[Extracted data entries]
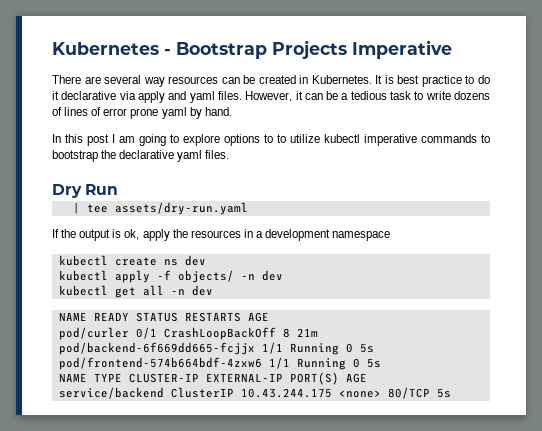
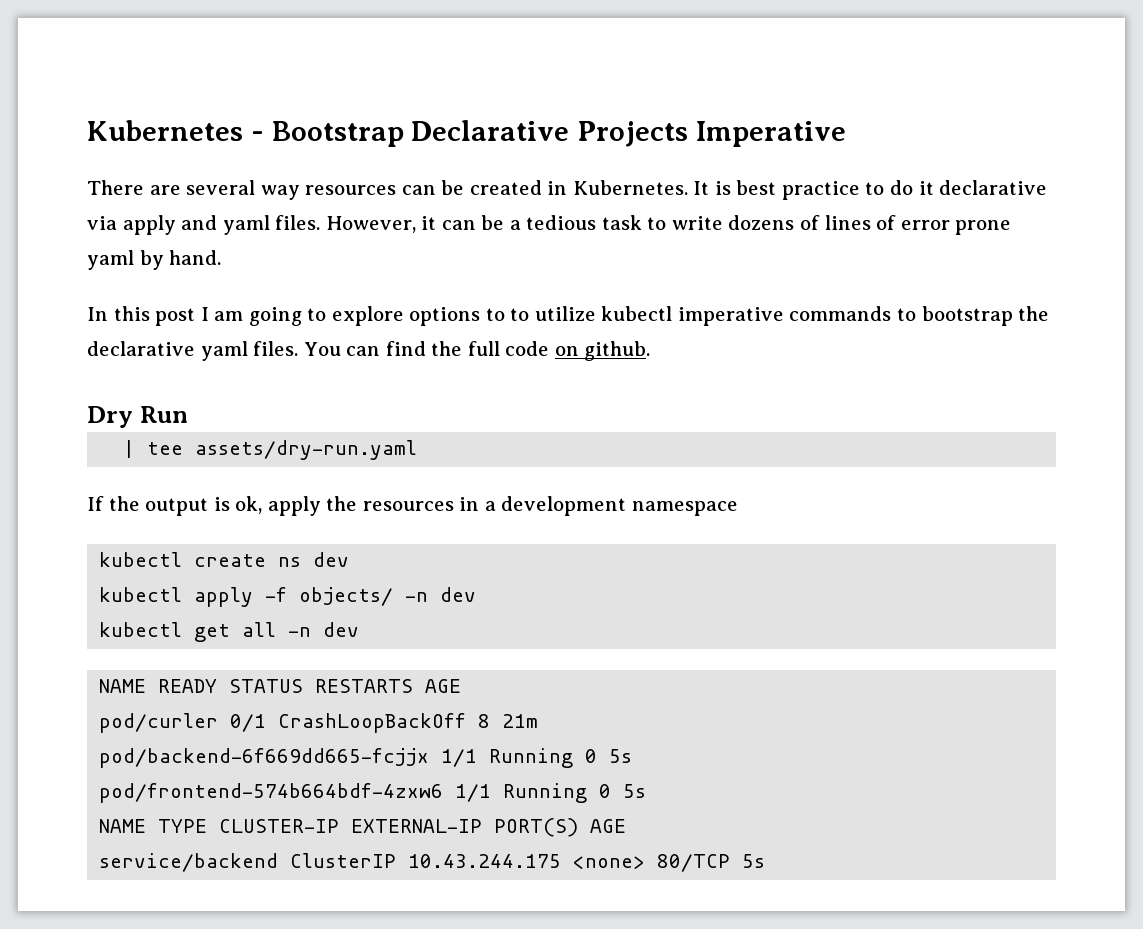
- Kubernetes - Bootstrap Projects Imperative
+ Kubernetes - Bootstrap Declarative Projects Imperative
+ You can find the full code on github.

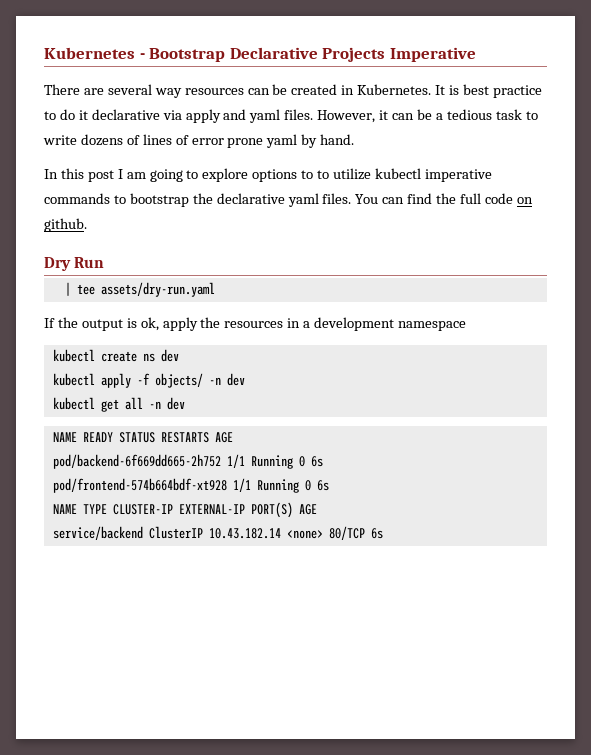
- pod/curler 0/1 CrashLoopBackOff 8 21m
- pod/backend-6f669dd665-fcjjx 1/1 Running 0 5s
- pod/frontend-574b664bdf-4zxw6 1/1 Running 0 5s
+ pod/backend-6f669dd665-2h752 1/1 Running 0 6s
+ pod/frontend-574b664bdf-xt928 1/1 Running 0 6s
- service/backend ClusterIP 10.43.244.175 <none> 80/TCP 5s
+ service/backend ClusterIP 10.43.182.14 <none> 80/TCP 6s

**Work item**.
Copy out each line of the data exactly as it reads; skip the pictures.

**Reply to the task**.
- Kubernetes - Bootstrap Projects Imperative
+ Kubernetes - Bootstrap Declarative Projects Imperative
+ You can find the full code on github.

- pod/curler 0/1 CrashLoopBackOff 8 21m
- pod/backend-6f669dd665-fcjjx 1/1 Running 0 5s
- pod/frontend-574b664bdf-4zxw6 1/1 Running 0 5s
+ pod/backend-6f669dd665-2h752 1/1 Running 0 6s
+ pod/frontend-574b664bdf-xt928 1/1 Running 0 6s
- service/backend ClusterIP 10.43.244.175 <none> 80/TCP 5s
+ service/backend ClusterIP 10.43.182.14 <none> 80/TCP 6s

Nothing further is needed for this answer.